[Records from a data collection]
[Start of section]

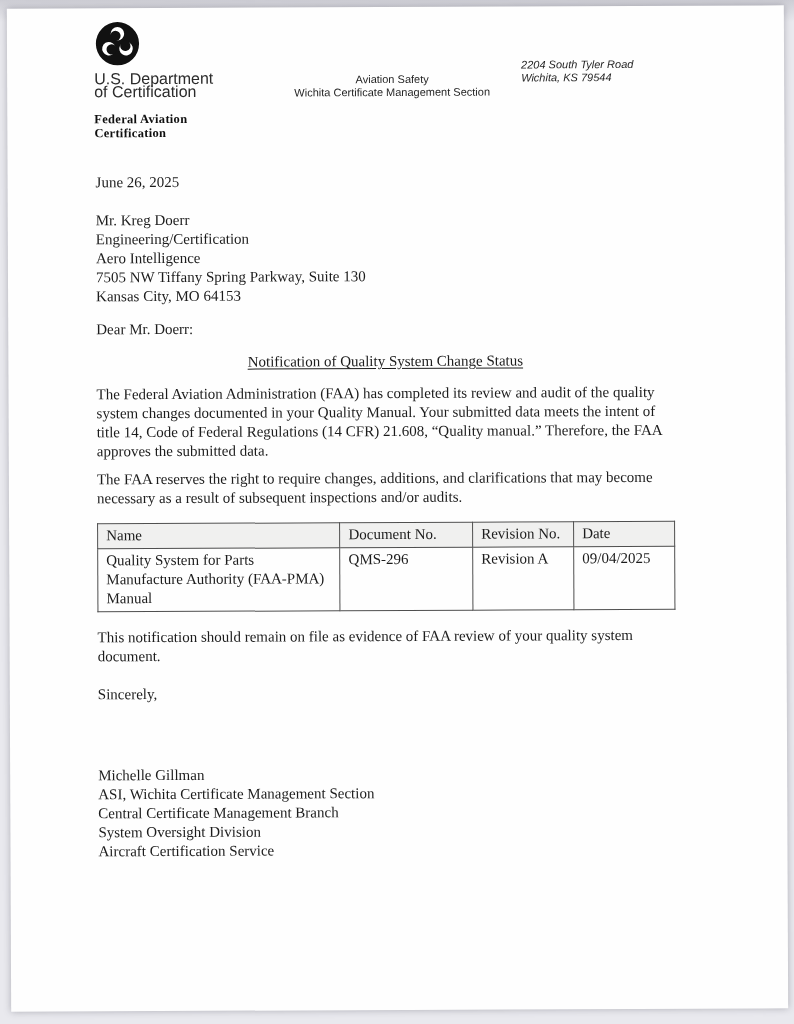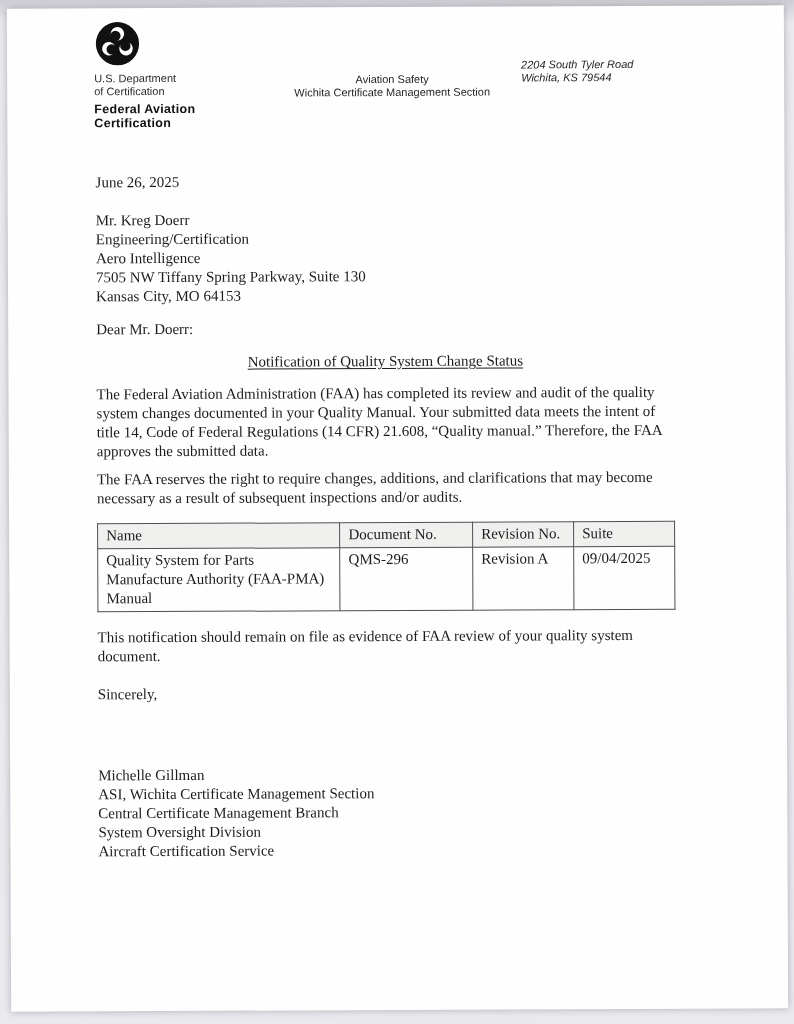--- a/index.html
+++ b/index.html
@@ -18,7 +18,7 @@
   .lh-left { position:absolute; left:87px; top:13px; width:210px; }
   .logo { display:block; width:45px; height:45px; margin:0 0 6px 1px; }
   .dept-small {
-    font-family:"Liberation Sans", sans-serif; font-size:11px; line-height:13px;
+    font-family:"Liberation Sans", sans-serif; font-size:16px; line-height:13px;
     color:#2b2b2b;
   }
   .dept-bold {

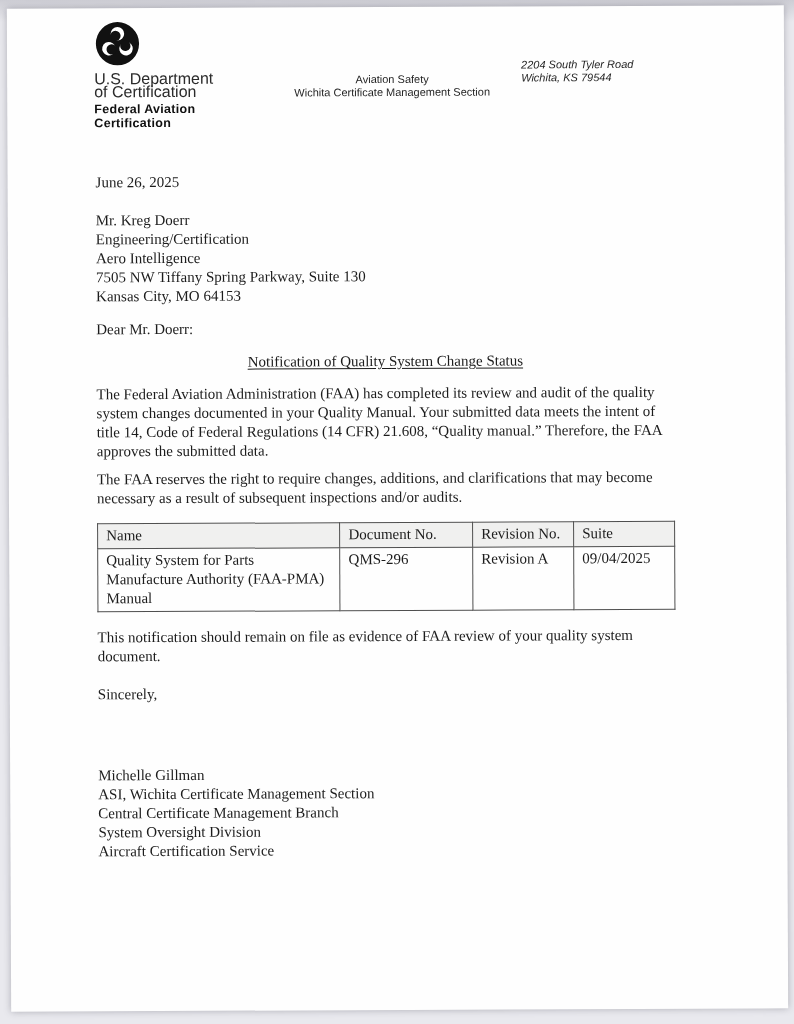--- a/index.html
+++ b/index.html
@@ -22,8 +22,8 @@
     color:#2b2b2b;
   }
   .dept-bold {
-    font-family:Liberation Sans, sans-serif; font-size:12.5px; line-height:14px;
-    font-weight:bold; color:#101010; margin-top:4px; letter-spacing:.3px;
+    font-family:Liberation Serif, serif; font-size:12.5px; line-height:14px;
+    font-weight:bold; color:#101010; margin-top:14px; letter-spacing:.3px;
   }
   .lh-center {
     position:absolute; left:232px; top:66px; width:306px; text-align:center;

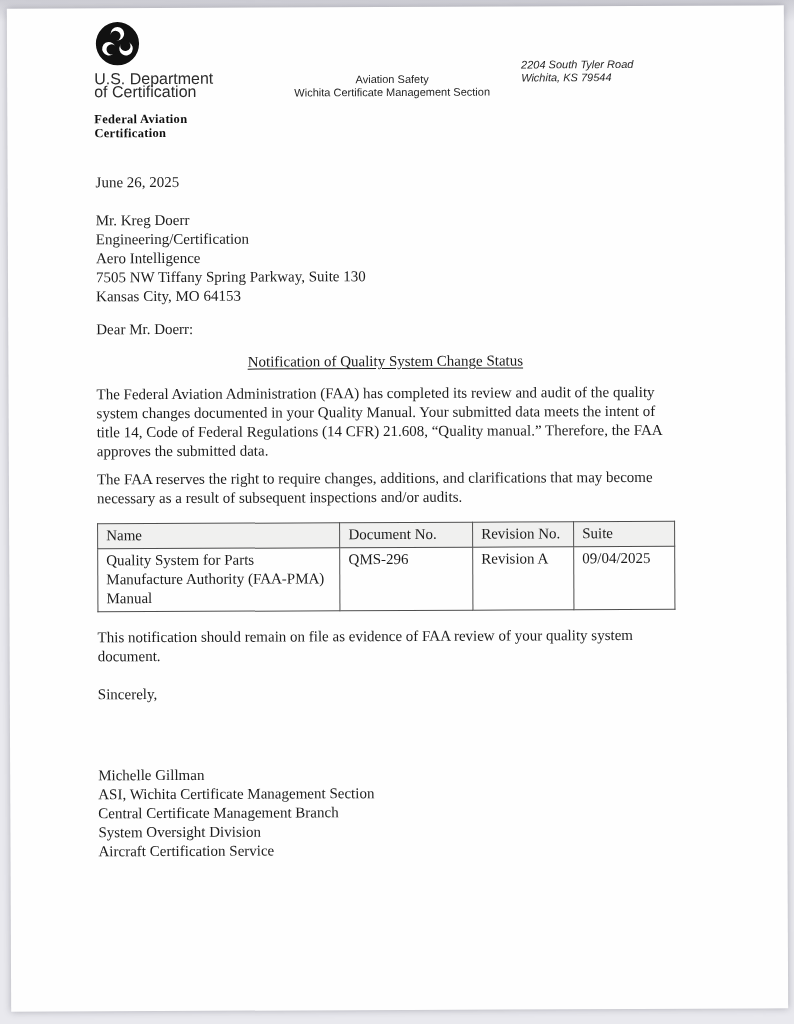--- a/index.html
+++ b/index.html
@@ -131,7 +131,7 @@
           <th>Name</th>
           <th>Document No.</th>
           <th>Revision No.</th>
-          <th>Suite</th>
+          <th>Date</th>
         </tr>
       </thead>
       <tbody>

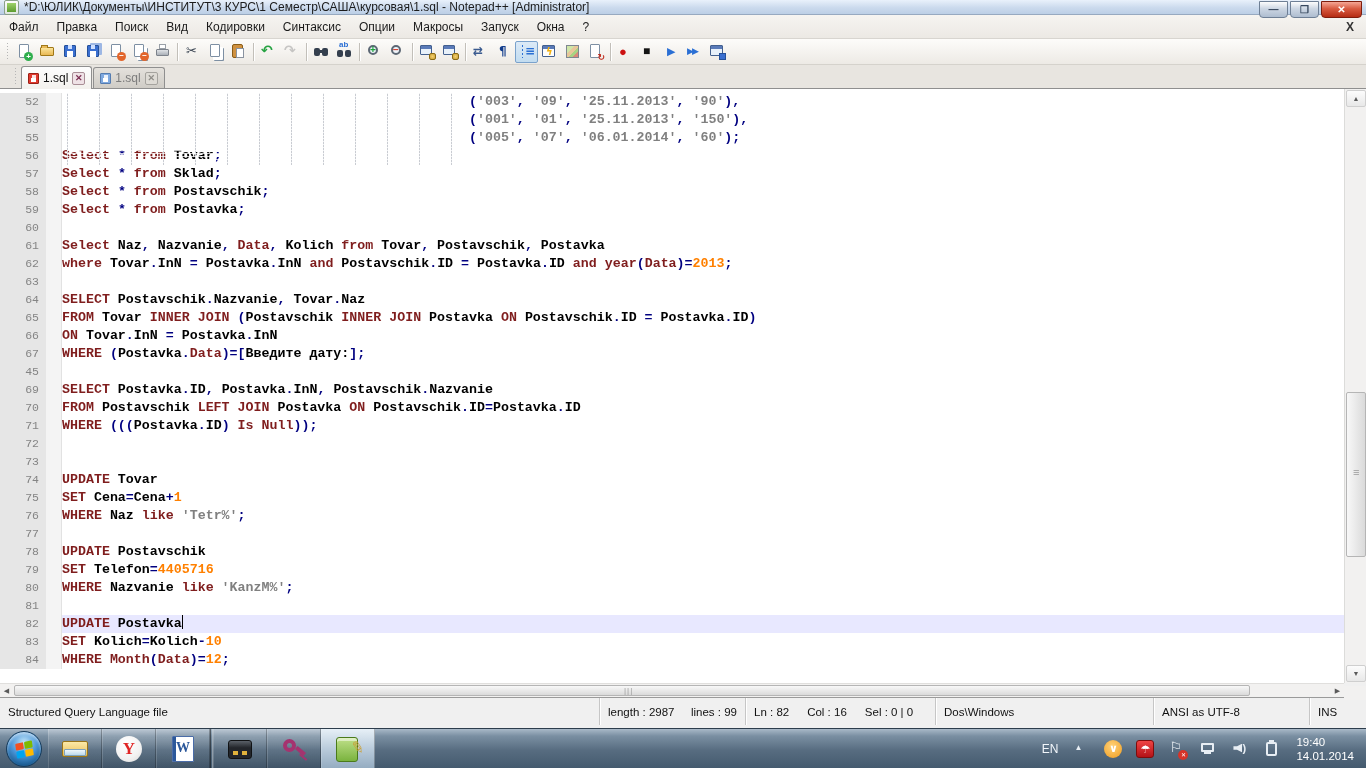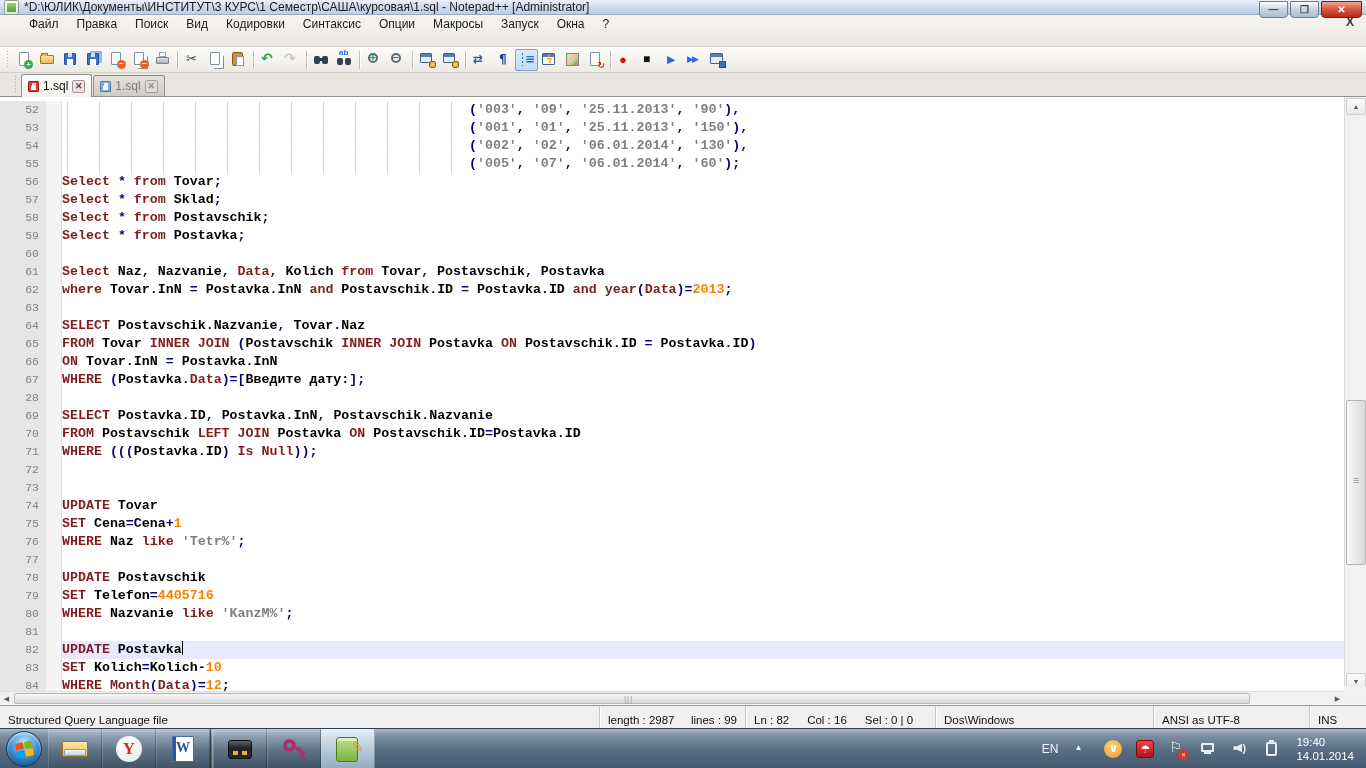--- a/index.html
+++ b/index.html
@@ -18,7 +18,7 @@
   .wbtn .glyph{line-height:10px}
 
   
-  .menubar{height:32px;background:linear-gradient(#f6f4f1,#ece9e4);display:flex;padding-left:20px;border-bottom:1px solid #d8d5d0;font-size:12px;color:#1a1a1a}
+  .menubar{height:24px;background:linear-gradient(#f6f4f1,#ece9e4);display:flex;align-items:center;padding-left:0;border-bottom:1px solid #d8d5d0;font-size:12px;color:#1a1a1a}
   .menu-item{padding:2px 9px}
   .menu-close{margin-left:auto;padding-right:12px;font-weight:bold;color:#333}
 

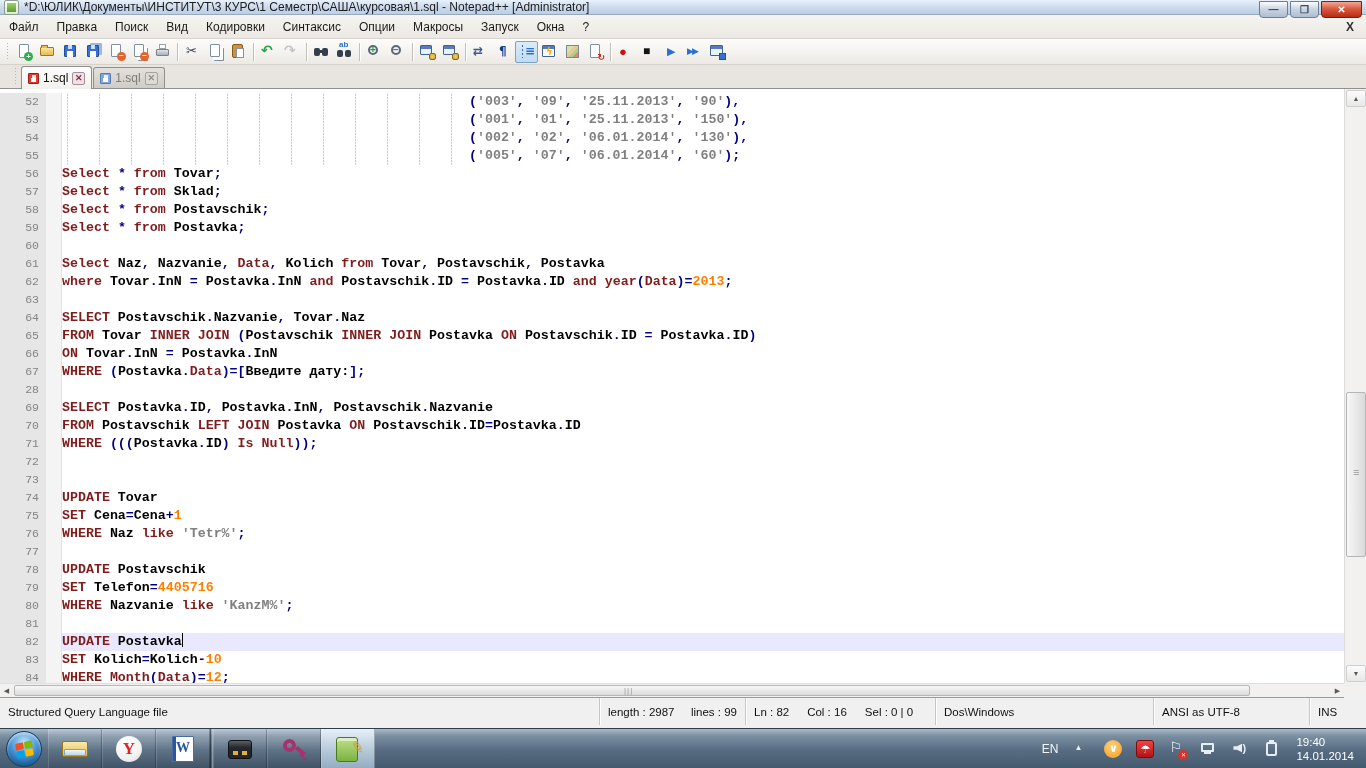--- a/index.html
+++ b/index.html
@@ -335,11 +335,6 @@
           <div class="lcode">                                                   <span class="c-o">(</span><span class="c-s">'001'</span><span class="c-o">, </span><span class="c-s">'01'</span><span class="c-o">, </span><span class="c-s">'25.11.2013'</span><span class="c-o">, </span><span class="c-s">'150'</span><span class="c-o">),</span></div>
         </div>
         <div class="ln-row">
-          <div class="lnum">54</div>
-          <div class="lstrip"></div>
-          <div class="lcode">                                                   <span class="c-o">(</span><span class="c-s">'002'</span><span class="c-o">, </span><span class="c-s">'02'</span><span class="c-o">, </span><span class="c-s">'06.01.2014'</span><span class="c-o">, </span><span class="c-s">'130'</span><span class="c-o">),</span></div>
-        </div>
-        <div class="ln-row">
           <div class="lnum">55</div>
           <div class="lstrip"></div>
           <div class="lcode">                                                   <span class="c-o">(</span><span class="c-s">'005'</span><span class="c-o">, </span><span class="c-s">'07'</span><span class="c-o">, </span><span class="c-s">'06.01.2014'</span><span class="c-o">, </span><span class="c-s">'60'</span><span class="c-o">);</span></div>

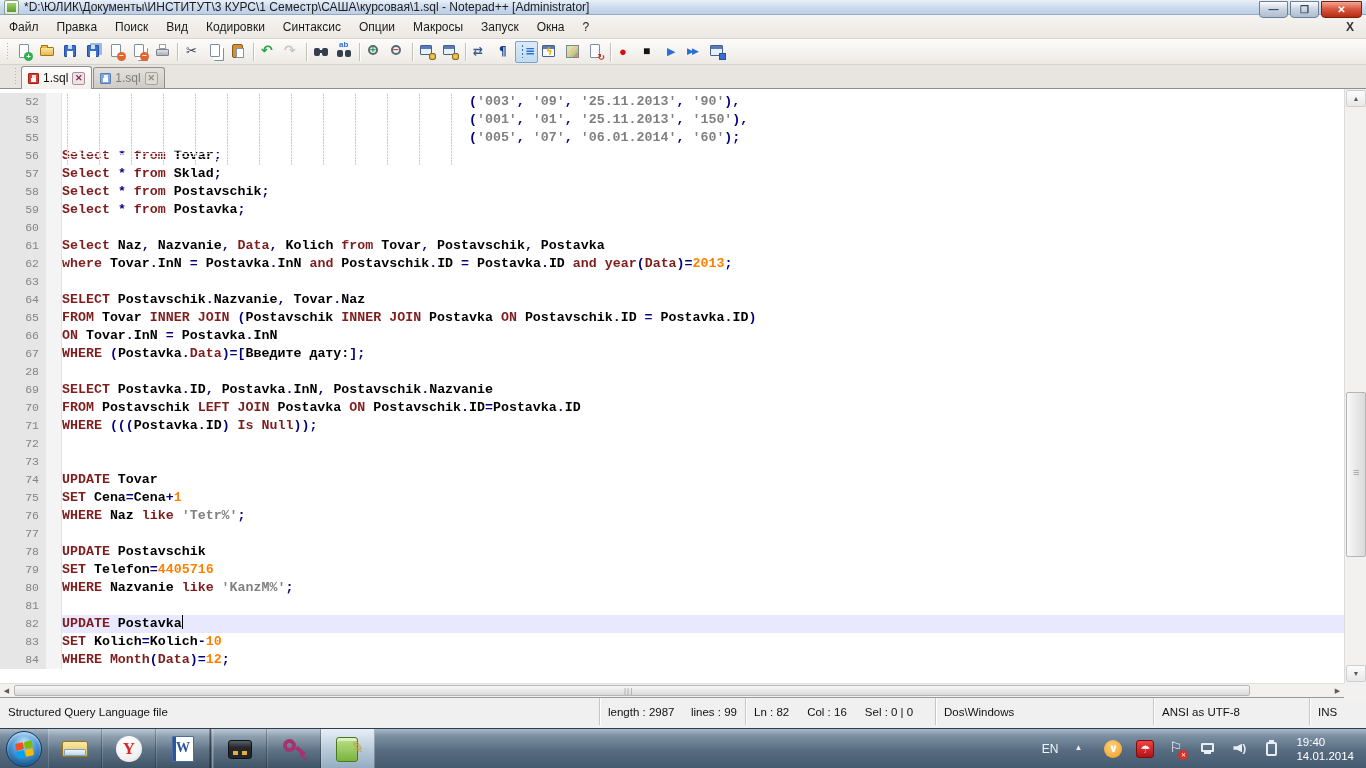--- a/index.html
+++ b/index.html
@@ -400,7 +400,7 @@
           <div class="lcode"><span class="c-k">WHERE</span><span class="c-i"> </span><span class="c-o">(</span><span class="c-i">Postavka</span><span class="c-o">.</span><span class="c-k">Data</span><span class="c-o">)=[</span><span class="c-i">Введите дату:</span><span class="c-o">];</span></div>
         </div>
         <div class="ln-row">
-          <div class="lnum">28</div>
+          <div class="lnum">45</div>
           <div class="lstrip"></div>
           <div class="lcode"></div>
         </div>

[End of section]

Exercise goal. Write the entries out again word for word. Omit all pictures from them.

Result.
--- a/index.html
+++ b/index.html
@@ -18,7 +18,7 @@
   .lh-left { position:absolute; left:87px; top:13px; width:210px; }
   .logo { display:block; width:45px; height:45px; margin:0 0 6px 1px; }
   .dept-small {
-    font-family:"Liberation Sans", sans-serif; font-size:11px; line-height:13px;
+    font-family:"Liberation Sans", sans-serif; font-size:16px; line-height:13px;
     color:#2b2b2b;
   }
   .dept-bold {

--- a/index.html
+++ b/index.html
@@ -22,8 +22,8 @@
     color:#2b2b2b;
   }
   .dept-bold {
-    font-family:Liberation Sans, sans-serif; font-size:12.5px; line-height:14px;
-    font-weight:bold; color:#101010; margin-top:4px; letter-spacing:.3px;
+    font-family:Liberation Serif, serif; font-size:12.5px; line-height:14px;
+    font-weight:bold; color:#101010; margin-top:14px; letter-spacing:.3px;
   }
   .lh-center {
     position:absolute; left:232px; top:66px; width:306px; text-align:center;

--- a/index.html
+++ b/index.html
@@ -131,7 +131,7 @@
           <th>Name</th>
           <th>Document No.</th>
           <th>Revision No.</th>
-          <th>Suite</th>
+          <th>Date</th>
         </tr>
       </thead>
       <tbody>

--- a/index.html
+++ b/index.html
@@ -18,7 +18,7 @@
   .wbtn .glyph{line-height:10px}
 
   
-  .menubar{height:32px;background:linear-gradient(#f6f4f1,#ece9e4);display:flex;padding-left:20px;border-bottom:1px solid #d8d5d0;font-size:12px;color:#1a1a1a}
+  .menubar{height:24px;background:linear-gradient(#f6f4f1,#ece9e4);display:flex;align-items:center;padding-left:0;border-bottom:1px solid #d8d5d0;font-size:12px;color:#1a1a1a}
   .menu-item{padding:2px 9px}
   .menu-close{margin-left:auto;padding-right:12px;font-weight:bold;color:#333}
 

--- a/index.html
+++ b/index.html
@@ -335,11 +335,6 @@
           <div class="lcode">                                                   <span class="c-o">(</span><span class="c-s">'001'</span><span class="c-o">, </span><span class="c-s">'01'</span><span class="c-o">, </span><span class="c-s">'25.11.2013'</span><span class="c-o">, </span><span class="c-s">'150'</span><span class="c-o">),</span></div>
         </div>
         <div class="ln-row">
-          <div class="lnum">54</div>
-          <div class="lstrip"></div>
-          <div class="lcode">                                                   <span class="c-o">(</span><span class="c-s">'002'</span><span class="c-o">, </span><span class="c-s">'02'</span><span class="c-o">, </span><span class="c-s">'06.01.2014'</span><span class="c-o">, </span><span class="c-s">'130'</span><span class="c-o">),</span></div>
-        </div>
-        <div class="ln-row">
           <div class="lnum">55</div>
           <div class="lstrip"></div>
           <div class="lcode">                                                   <span class="c-o">(</span><span class="c-s">'005'</span><span class="c-o">, </span><span class="c-s">'07'</span><span class="c-o">, </span><span class="c-s">'06.01.2014'</span><span class="c-o">, </span><span class="c-s">'60'</span><span class="c-o">);</span></div>

--- a/index.html
+++ b/index.html
@@ -400,7 +400,7 @@
           <div class="lcode"><span class="c-k">WHERE</span><span class="c-i"> </span><span class="c-o">(</span><span class="c-i">Postavka</span><span class="c-o">.</span><span class="c-k">Data</span><span class="c-o">)=[</span><span class="c-i">Введите дату:</span><span class="c-o">];</span></div>
         </div>
         <div class="ln-row">
-          <div class="lnum">28</div>
+          <div class="lnum">45</div>
           <div class="lstrip"></div>
           <div class="lcode"></div>
         </div>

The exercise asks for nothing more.